## Assigned task:
In the listing below, locate the line with "color: #0369a1 ->" and the line with "margin-top: 4px ->", then output both and everything between them exactly, minus any pictures.

## Provided material:

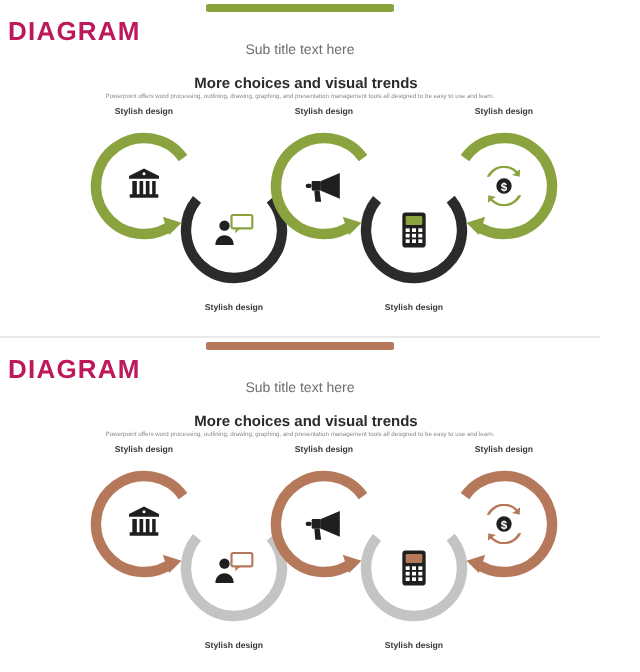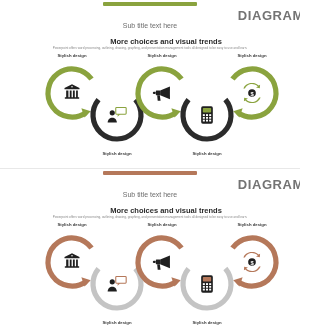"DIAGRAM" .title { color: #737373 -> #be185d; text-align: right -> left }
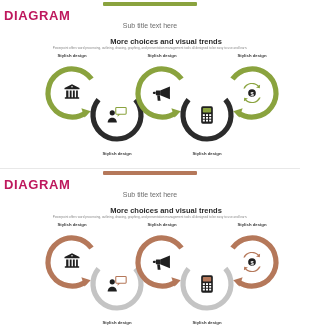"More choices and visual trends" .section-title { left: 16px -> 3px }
...
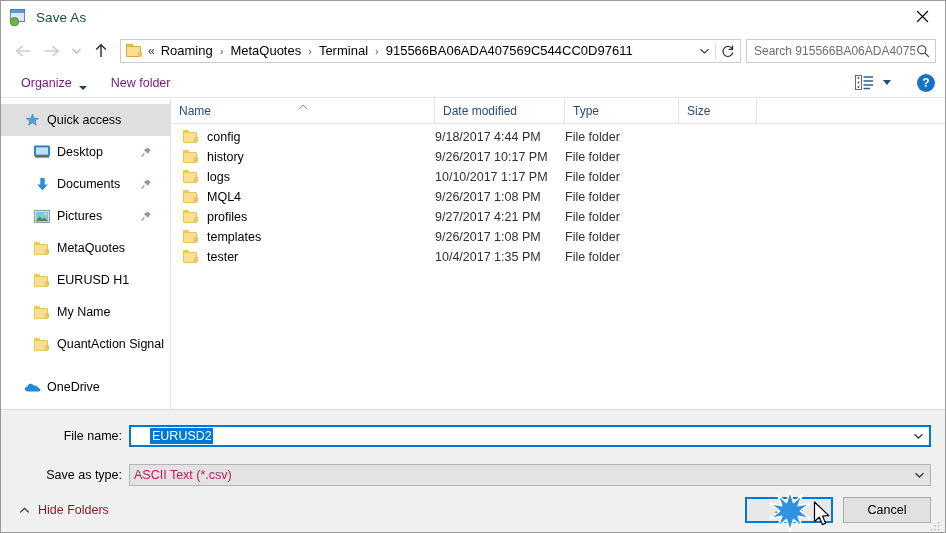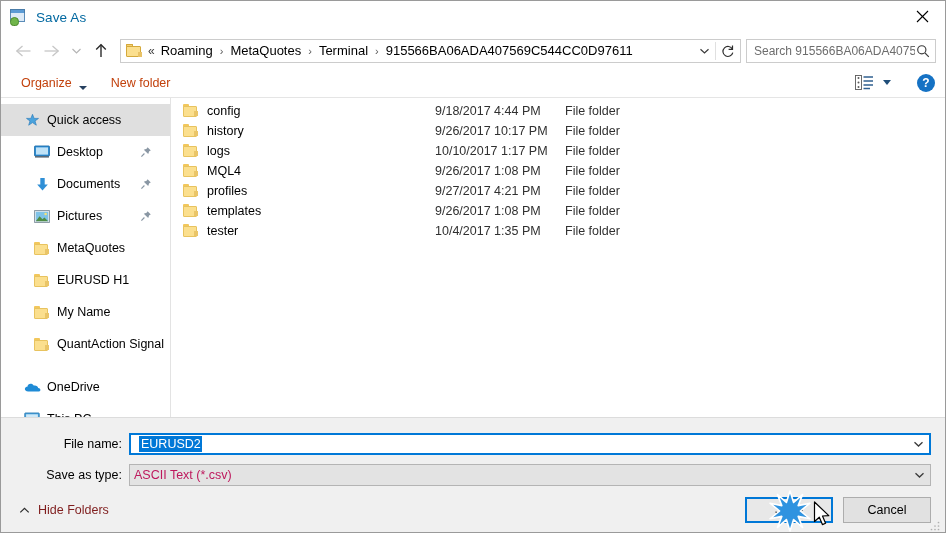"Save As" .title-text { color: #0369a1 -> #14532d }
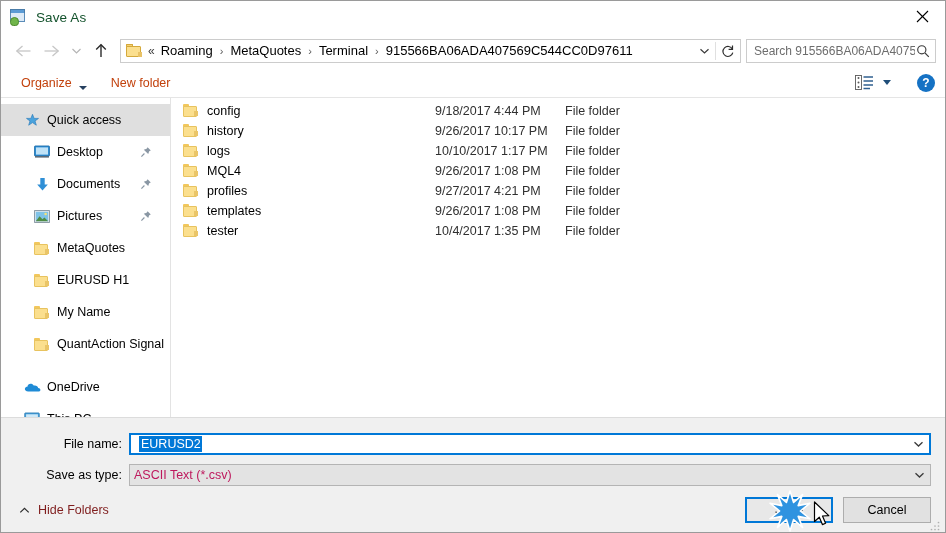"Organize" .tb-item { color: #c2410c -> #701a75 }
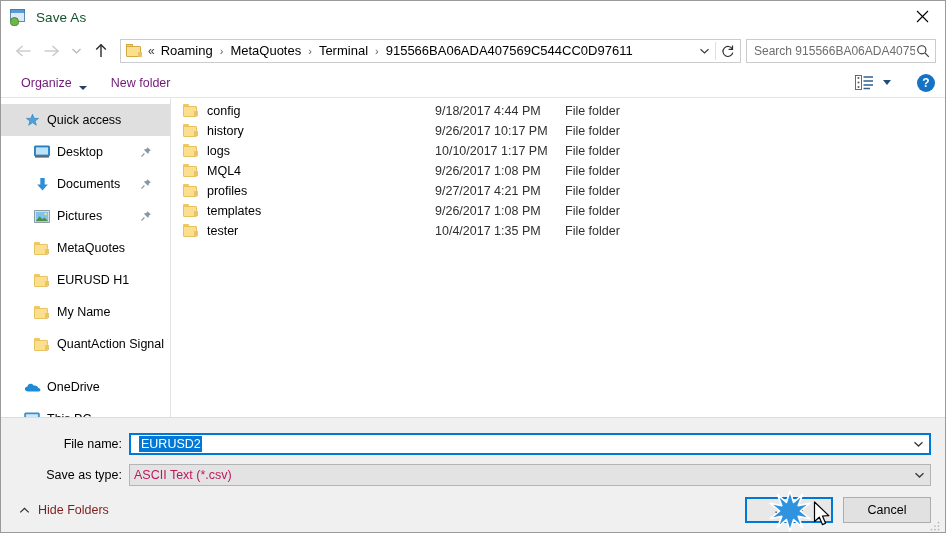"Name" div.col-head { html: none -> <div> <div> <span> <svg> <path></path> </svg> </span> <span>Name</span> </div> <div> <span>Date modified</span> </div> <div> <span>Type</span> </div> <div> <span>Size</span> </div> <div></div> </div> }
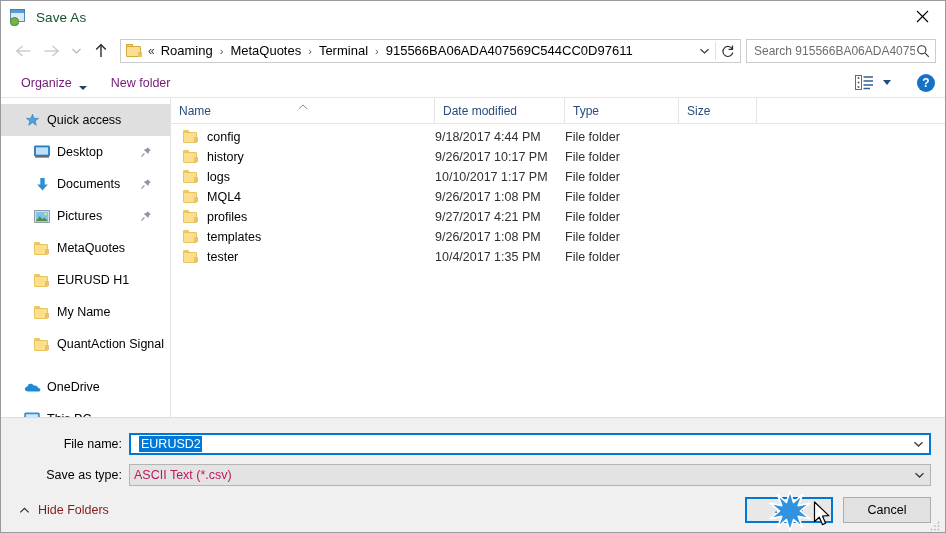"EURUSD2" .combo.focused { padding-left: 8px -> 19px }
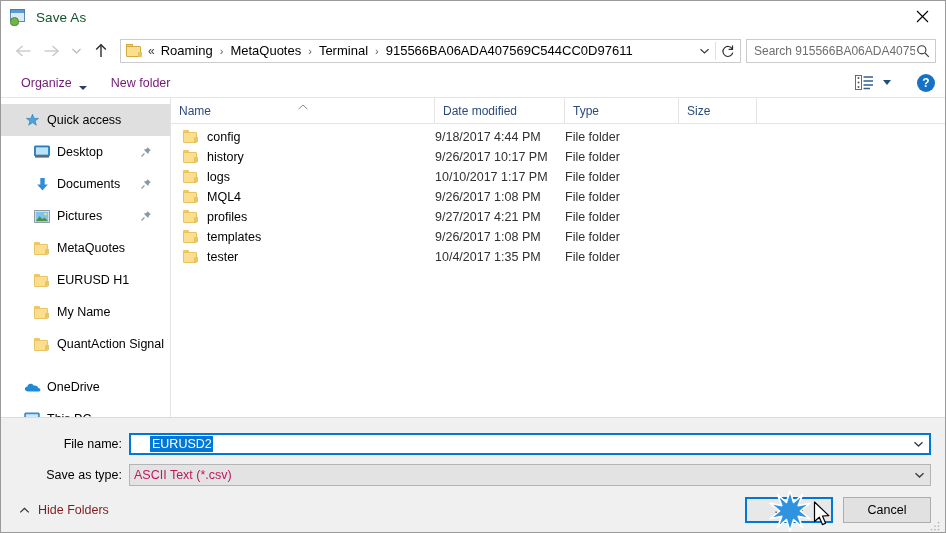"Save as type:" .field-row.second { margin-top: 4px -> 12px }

## Output below:
"Save As" .title-text { color: #0369a1 -> #14532d }
"Organize" .tb-item { color: #c2410c -> #701a75 }
"Name" div.col-head { html: none -> <div> <div> <span> <svg> <path></path> </svg> </span> <span>Name</span> </div> <div> <span>Date modified</span> </div> <div> <span>Type</span> </div> <div> <span>Size</span> </div> <div></div> </div> }
"EURUSD2" .combo.focused { padding-left: 8px -> 19px }
"Save as type:" .field-row.second { margin-top: 4px -> 12px }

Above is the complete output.